→ **RECORDS FOR THE EXERCISE**
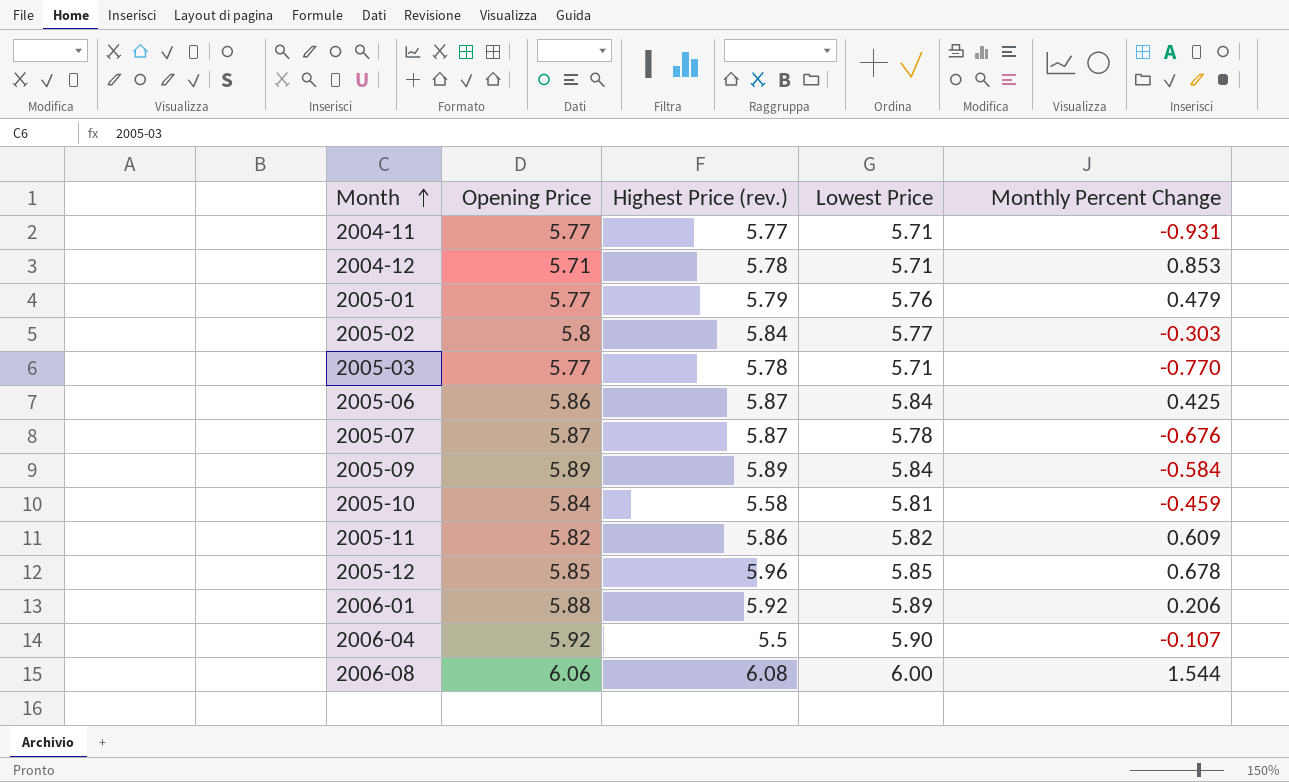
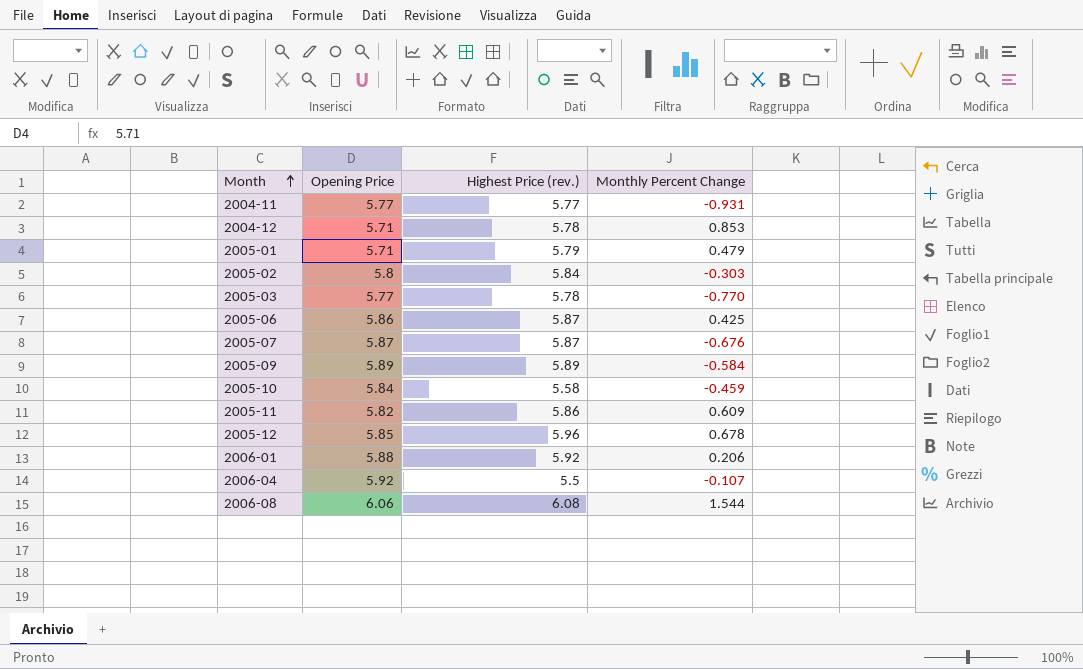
column Lowest Price | position: 4 -> none
2005-01 | Opening Price: 5.77 -> 5.71

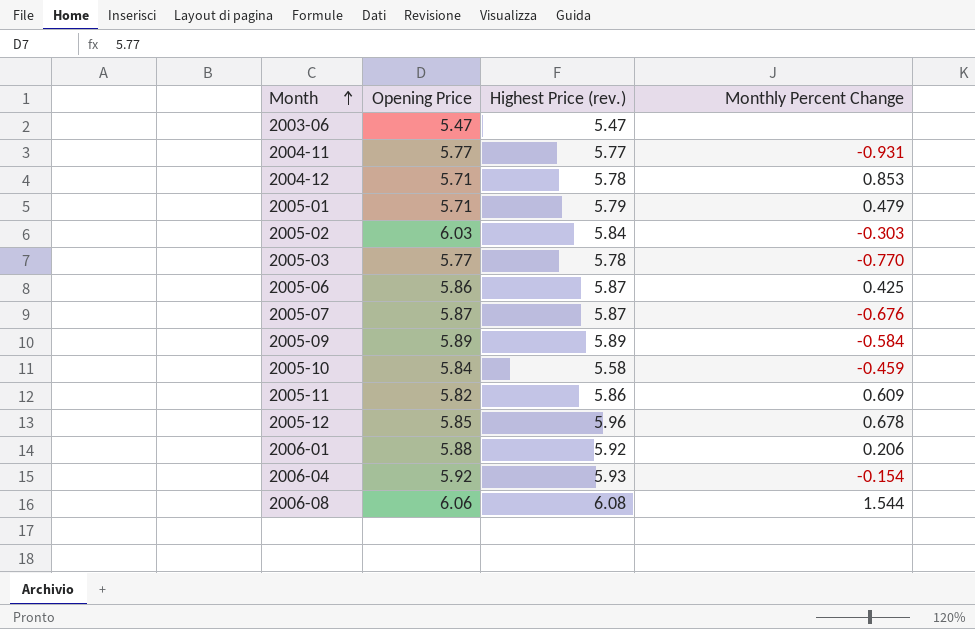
row 2003-06: none -> 5.47 | 5.47 | none
2005-02 | Opening Price: 5.8 -> 6.03
2006-04 | Highest Price (rev.): 5.5 -> 5.93
2006-04 | Monthly Percent Change: -0.107 -> -0.154

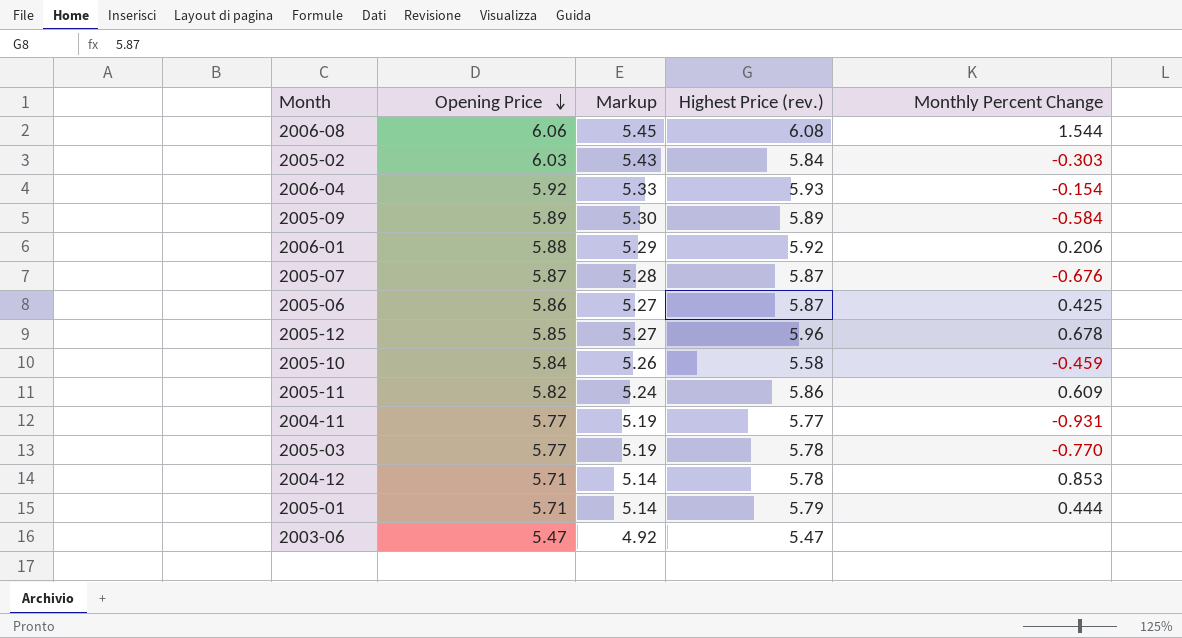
row order: Month ascending -> Opening Price descending
column Markup | formula: none -> [Opening Price] * 0.9
2005-01 | Monthly Percent Change: 0.479 -> 0.444

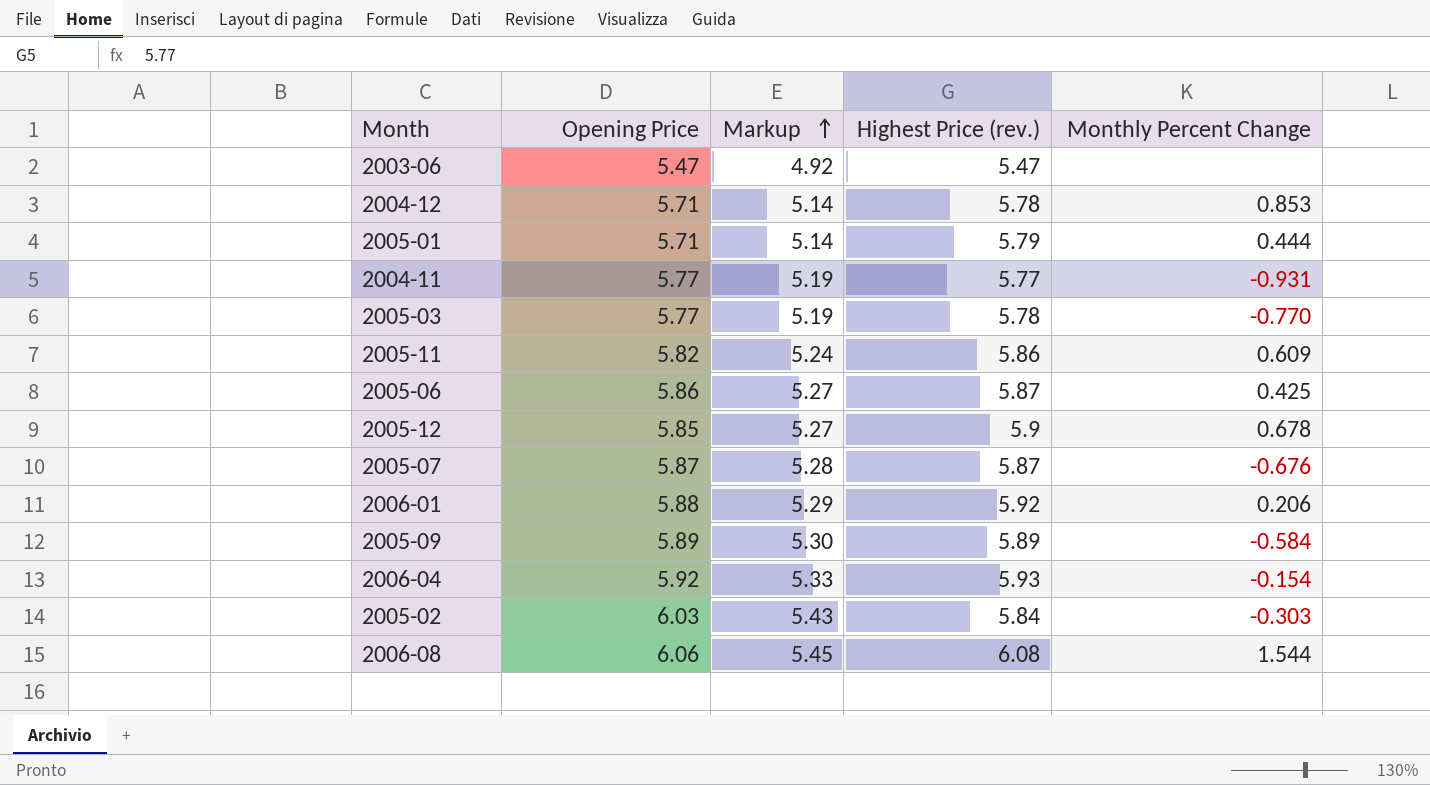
row order: Opening Price descending -> Markup ascending
row 2005-10: 5.84 | 5.26 | 5.58 | -0.459 -> none
2005-12 | Highest Price (rev.): 5.96 -> 5.9

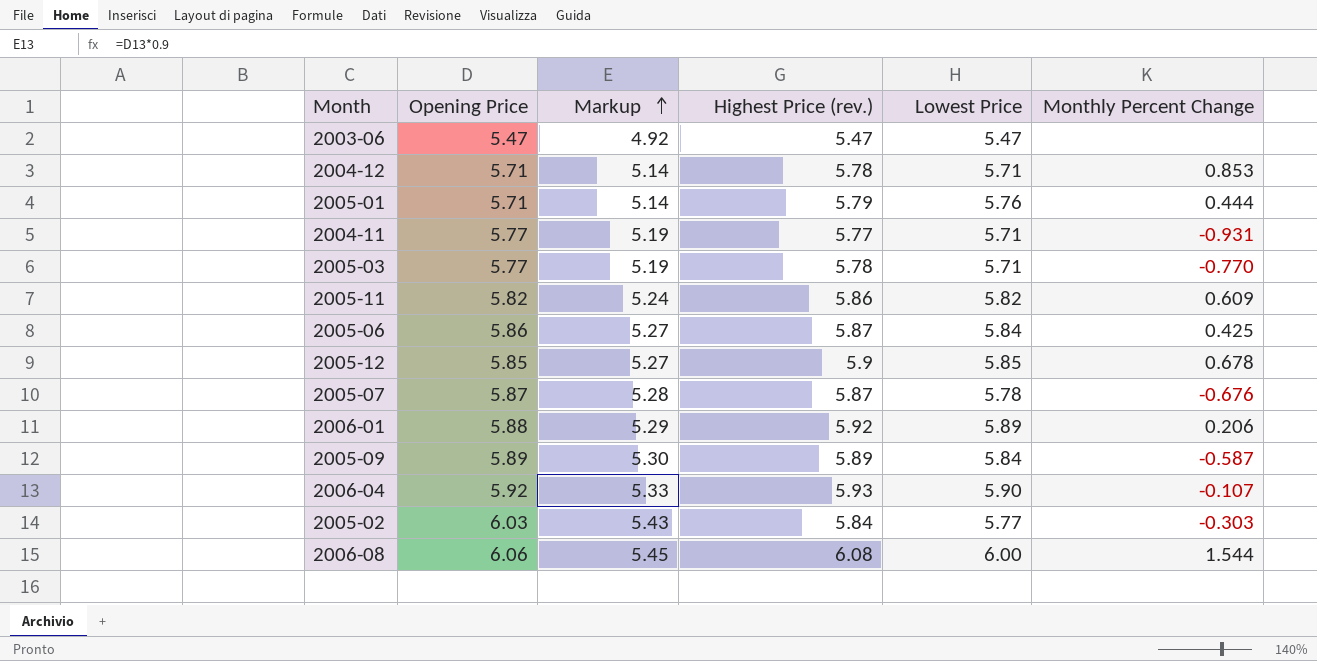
column Lowest Price | position: none -> 5
2005-09 | Monthly Percent Change: -0.584 -> -0.587
2006-04 | Monthly Percent Change: -0.154 -> -0.107

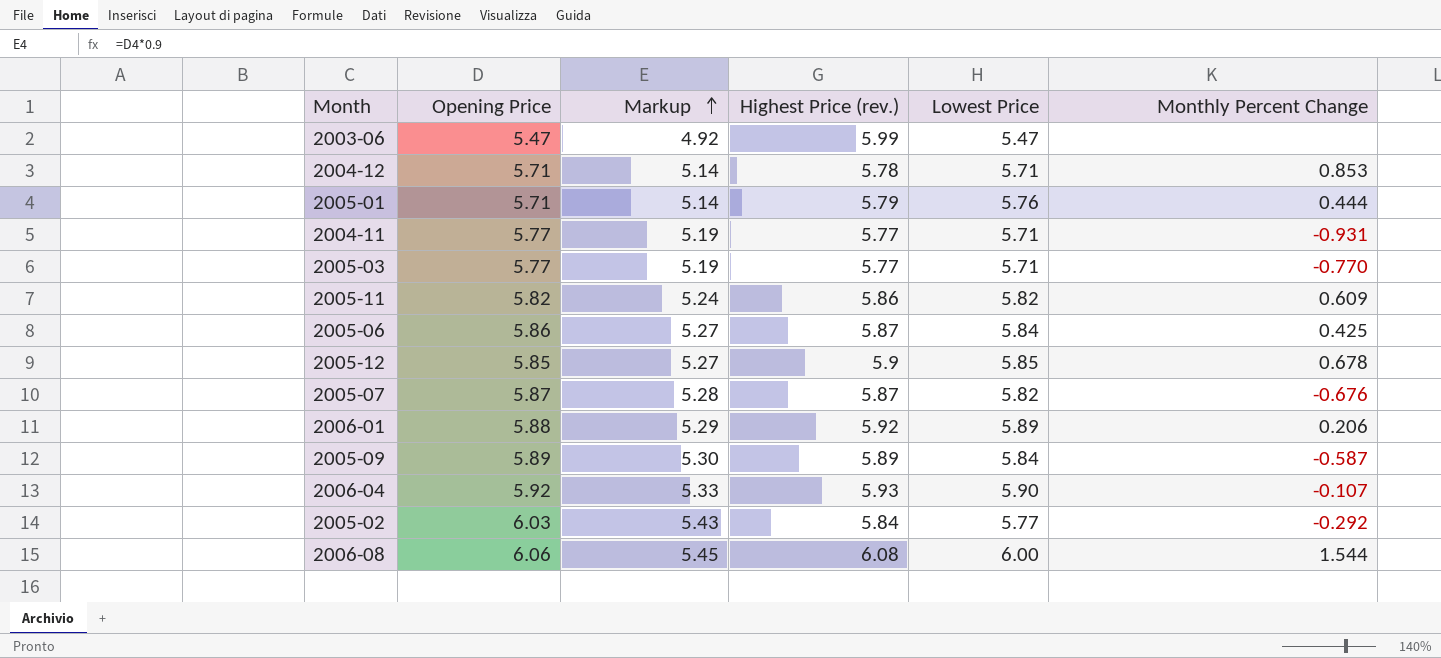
2003-06 | Highest Price (rev.): 5.47 -> 5.99
2005-03 | Highest Price (rev.): 5.78 -> 5.77
2005-07 | Lowest Price: 5.78 -> 5.82
2005-02 | Monthly Percent Change: -0.303 -> -0.292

→ **WHAT THE TASK ASKS**
Your answer should be the lines from the one containing "2005-07 | Lowest Price: 5.78 -> 5.82" to the end of the entries above, restated exactly and alone.

→ **RESULT OF THIS TASK**
2005-07 | Lowest Price: 5.78 -> 5.82
2005-02 | Monthly Percent Change: -0.303 -> -0.292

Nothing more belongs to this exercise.